(Image comparison data)
☆ ☆ ☆ ☆ ☆

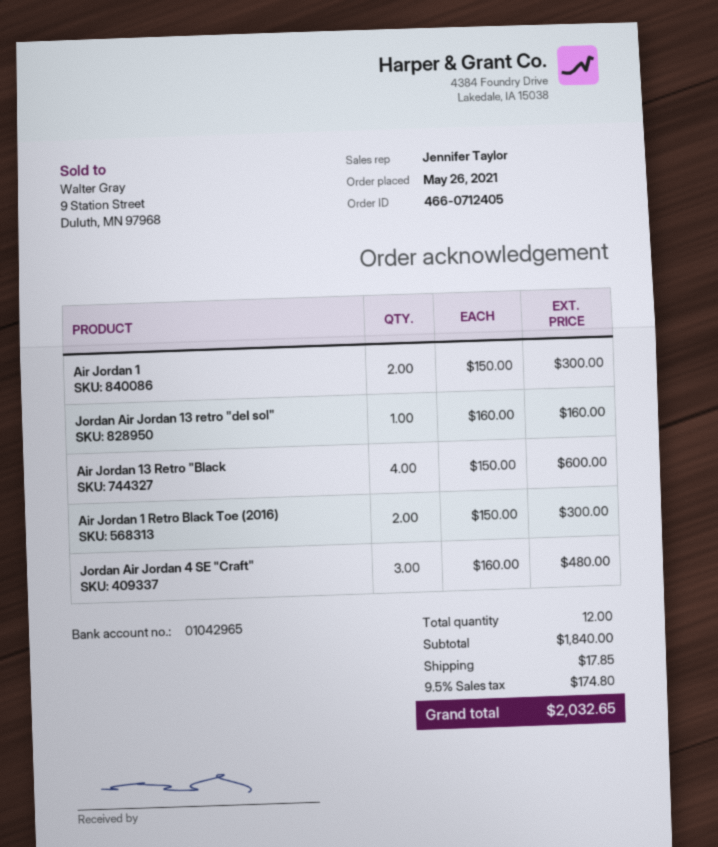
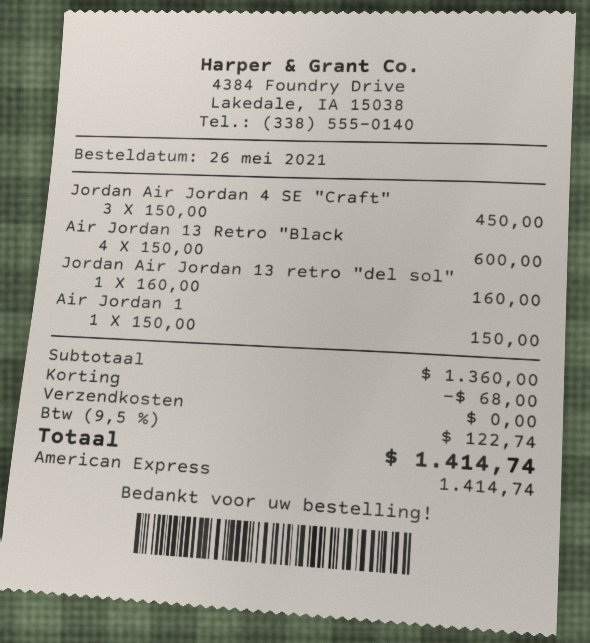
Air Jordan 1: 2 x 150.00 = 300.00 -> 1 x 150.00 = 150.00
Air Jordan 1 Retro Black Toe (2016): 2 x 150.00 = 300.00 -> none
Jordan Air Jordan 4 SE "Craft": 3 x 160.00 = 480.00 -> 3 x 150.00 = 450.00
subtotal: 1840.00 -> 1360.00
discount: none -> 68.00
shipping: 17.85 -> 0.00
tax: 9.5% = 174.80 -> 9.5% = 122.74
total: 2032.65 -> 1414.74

☆ ☆ ☆ ☆ ☆

• _Task objective_: Write the records out again verbatim and omit the pictures they contain.

• _Response box_:
Air Jordan 1: 2 x 150.00 = 300.00 -> 1 x 150.00 = 150.00
Air Jordan 1 Retro Black Toe (2016): 2 x 150.00 = 300.00 -> none
Jordan Air Jordan 4 SE "Craft": 3 x 160.00 = 480.00 -> 3 x 150.00 = 450.00
subtotal: 1840.00 -> 1360.00
discount: none -> 68.00
shipping: 17.85 -> 0.00
tax: 9.5% = 174.80 -> 9.5% = 122.74
total: 2032.65 -> 1414.74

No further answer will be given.